* TASK
Would you retype the line that contains "html: none ->" and all lines following it to the end of the entries below, exactly and without pictures?

═════ DATASET ENTRIES ═════

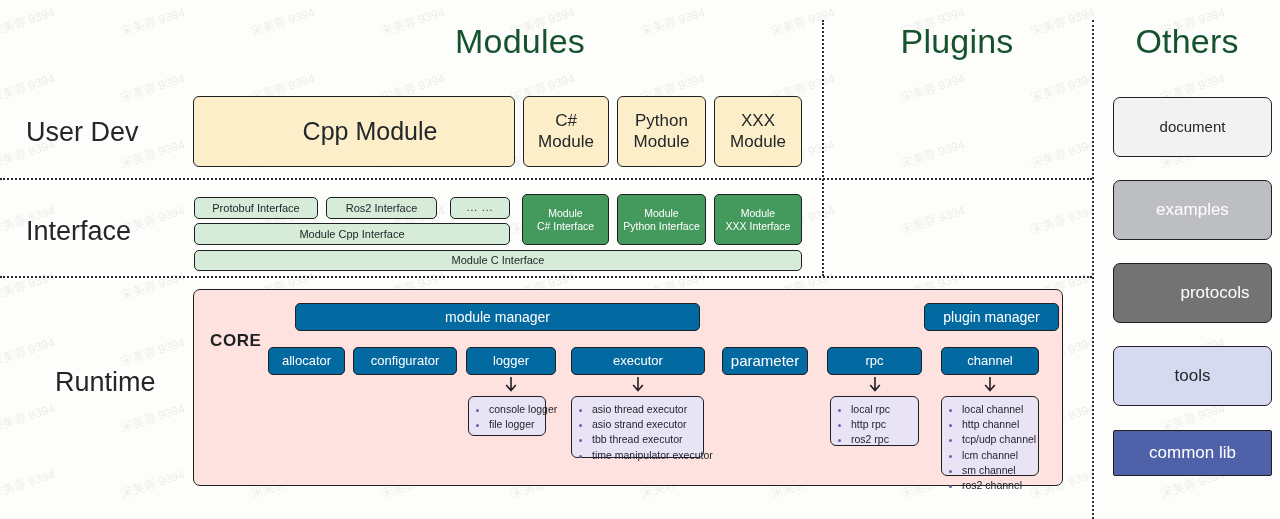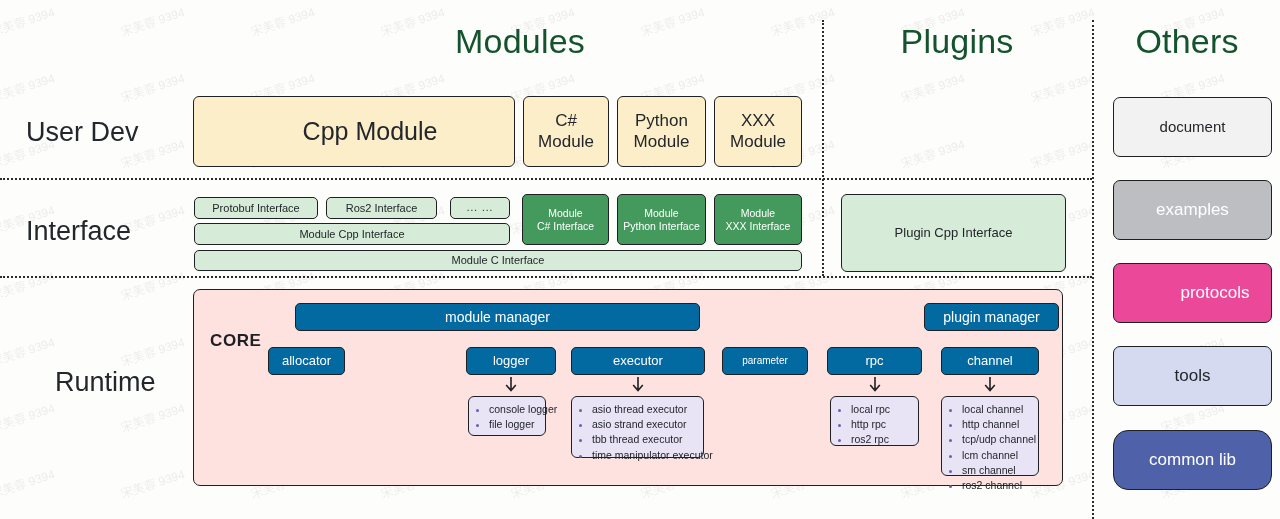"Plugin Cpp Interface" div.box { html: <div>Plugin Cpp Interface</div> -> none }
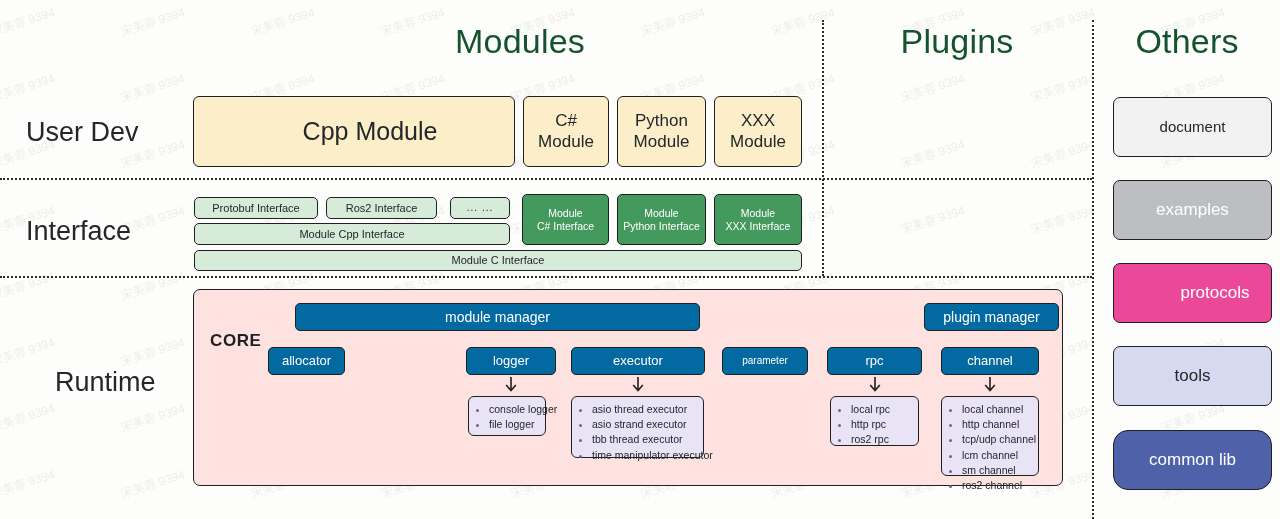"protocols" .grey3 { background: #ec4899 -> #737373 }
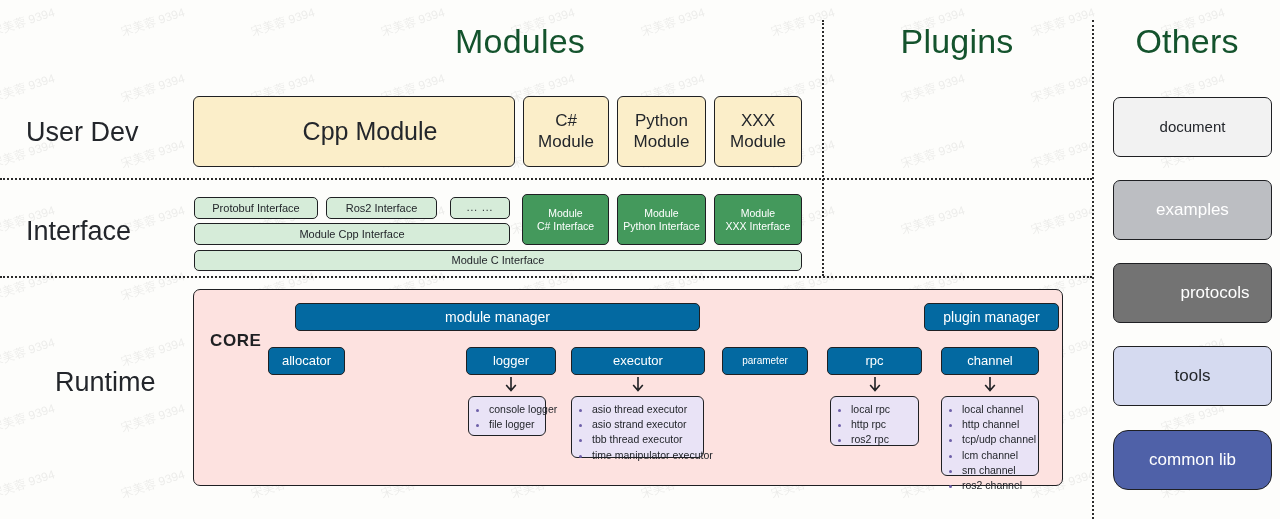"configurator" div.box { html: none -> <div>configurator</div> }
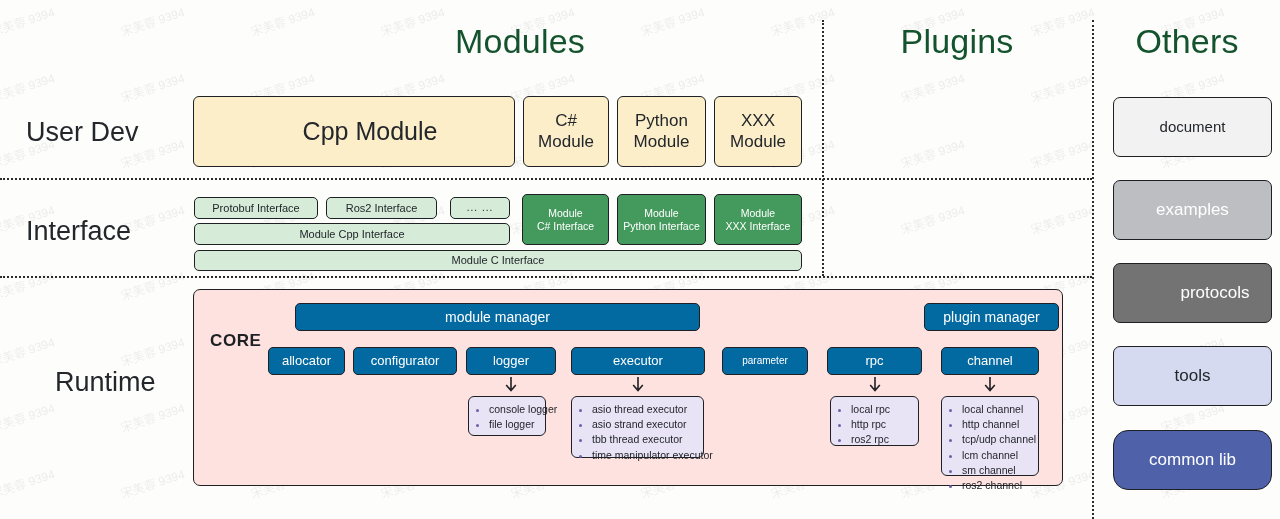"parameter" div.box { font-size: 10px -> 15px }
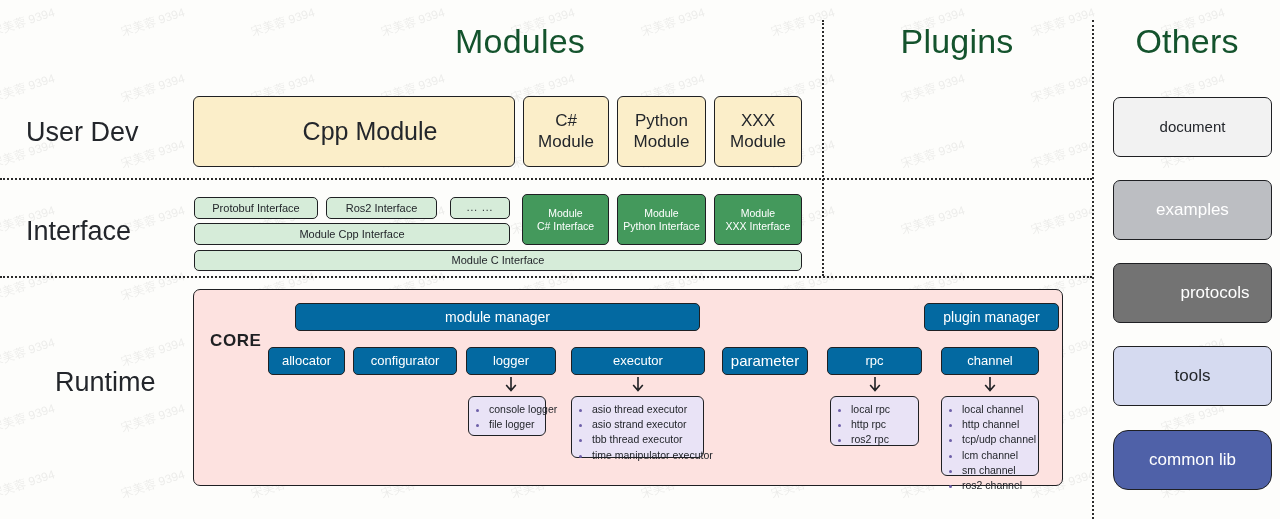"common lib" div.box { border-radius: 15px -> 2px; height: 60px -> 46px }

═════

* SOLUTION BELOW
"configurator" div.box { html: none -> <div>configurator</div> }
"parameter" div.box { font-size: 10px -> 15px }
"common lib" div.box { border-radius: 15px -> 2px; height: 60px -> 46px }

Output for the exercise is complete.